Chapter 9: Instruction Set Architecture
In this chapter, we introduce the instruction set architecture. The architecture is the programmer’s view of a computer, which is defined by instruction set (language) and operand locations (registers and memory). We look at the computer’s vocabulary (called the instruction set). Computer instructions indicate both the operation to perform and the operands to use. We look at the operands which come from memory, from registers, or from the instruction itself. This chapter also shows how to interpret assembly language into machine language.
Objectives
By the end of this chapter you should be able to:
- Recognize Assembly language and machine language
- Demonstrate knowledge of MIPS Assembly architecture
- Differentiate the operation to perform and the operands to use
- Summarize features of word-addressable memory
- Deconstruct different types of instructs, i.e. R-type, I-type and J-type
- Translate assembly language into machine code
9.1 Instructions
An instruction is a single operation of a processor defined by the processor instruction set. The size of length of an instruction depends on the processor. The instruction can be written in human-readable formats or computer-readable formats. Assembly language is the human-readable format of instructions, whereas machine language is the computer-readable format (1’s and 0’s).

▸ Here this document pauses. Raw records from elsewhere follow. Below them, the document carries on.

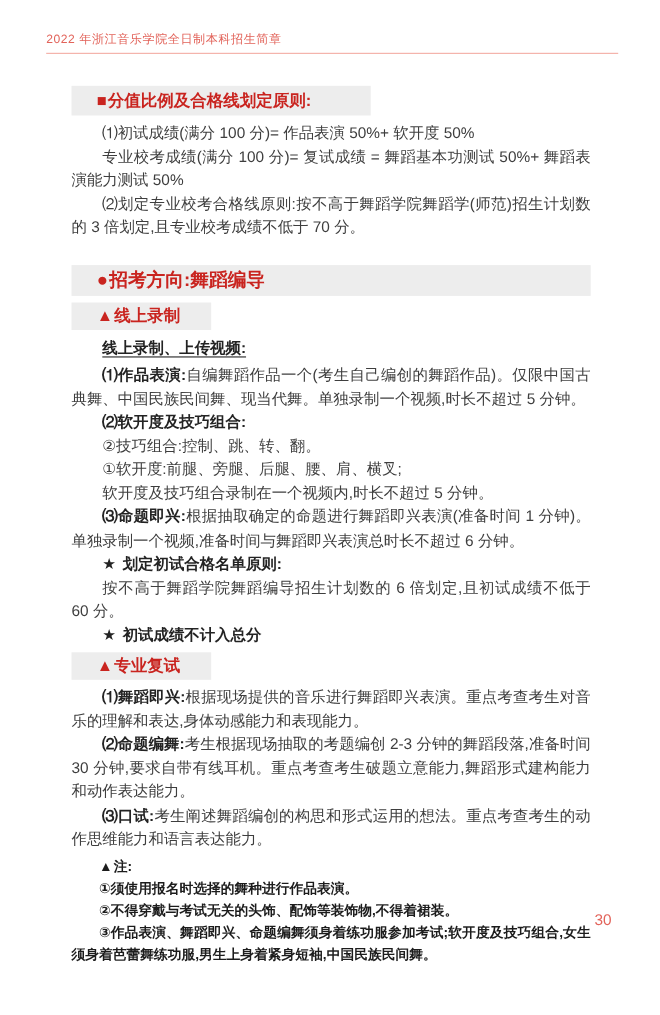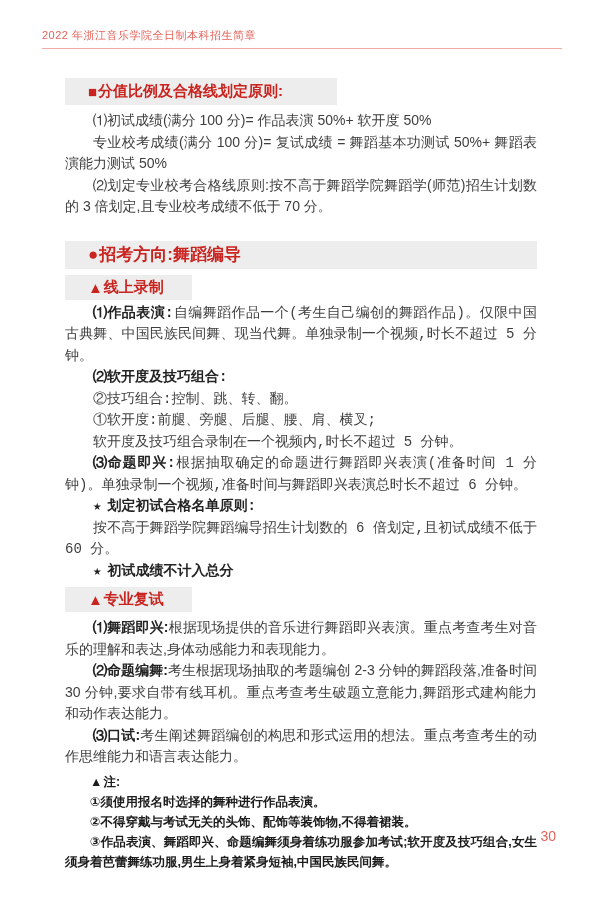--- a/index.html
+++ b/index.html
@@ -113,6 +113,7 @@
       <span>线上录制</span>
     </div>
 
+    <p class="subtitle"><span class="u">线上录制、上传视频:</span></p>
 
     <div class="mt3">
       <p class="body-p"><span class="plabel">⑴作品表演:</span><span>自编舞蹈作品一个(考生自己编创的舞蹈作品)。仅限中国古典舞、中国民族民间舞、现当代舞。单独录制一个视频,时长不超过 5 分钟。</span></p>

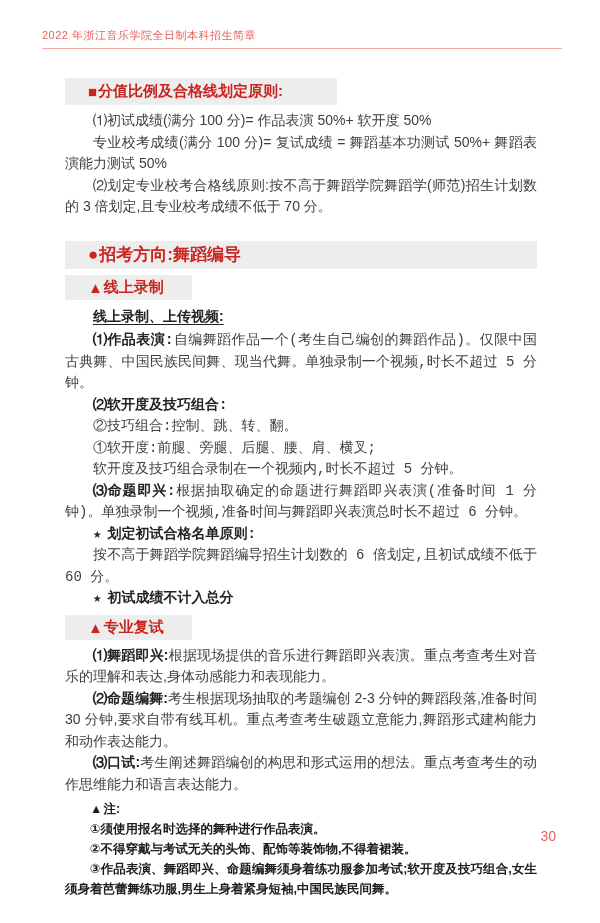--- a/index.html
+++ b/index.html
@@ -52,7 +52,7 @@
   }
   .plabel{font-weight:bold;color:var(--dark-ink);}
   .sec{margin-top:5px;}
-  .mt3{margin-top:3px;font-family:Liberation Mono, monospace;}
+  .mt3{margin-top:3px;}
   .mt4{margin-top:4px;}
   .mt5{margin-top:5px;}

Once you’ve learned one architecture, it’s easy to learn others. MIPS (Microprocessor without Interlocked Pipelined Stages) architecture was developed by John Hennessy and his colleagues at Stanford in the 1980’s, and used in many commercial systems, including Silicon Graphics, Nintendo, and Cisco. Underlying architecture design principles, as articulated by Hennessy and Patterson are as follows:
- Simplicity favors regularity
- Make the common case fast
- Smaller is faster
- Good design demands good compromises
Let’s look at the following instructions for the addition:
High-level Code | MIPS assembly code |
---|---|
a = b + c | add a, b, c |
where add is a mnemonic which indicates operation to perform. B and c are source operands on which the operation is performed. A is a destination operation to which the result is written.
The next instructions show the subtractions in High-Level Code and MIPS assembly code.
High-level Code | MIPS assembly code |
---|---|
a = b – c | sub a, b, c |
The subtraction is similar to addition, only mnemonic changes.
As shown in the above instructions, MIPS assembly code shows consistent instruction format, has the same number of operands (two source operands and one destination operand), and is easy to encode and handle in hardware. This is the first design principle: Simplicity favors regularity.
More complex code is handled by multiple MIPS instructions. For example, the following High-Level Code can be interpreted into multiple MIPS instructions, as follows:
High-level Code | MIPS assembly code |
---|---|
a = b + c – d | add t, b, c # t = b + c sub a, t, d # a = t – d |
MIPS assembly code includes only simple, commonly used instructions. With this feature, hardware to decode and execute instructions can be simple, small, and fast. More complex instructions (that are less common) are performed using multiple simple instructions. This is the second design principle: Make the common case fast.
Operands
An instruction operates on operands. The instructions need a physical location from which to retrieve the binary data. Operand can be stored in the following locations:
- Registers that is located in CPU. The instruction in registers can be accessed quickly.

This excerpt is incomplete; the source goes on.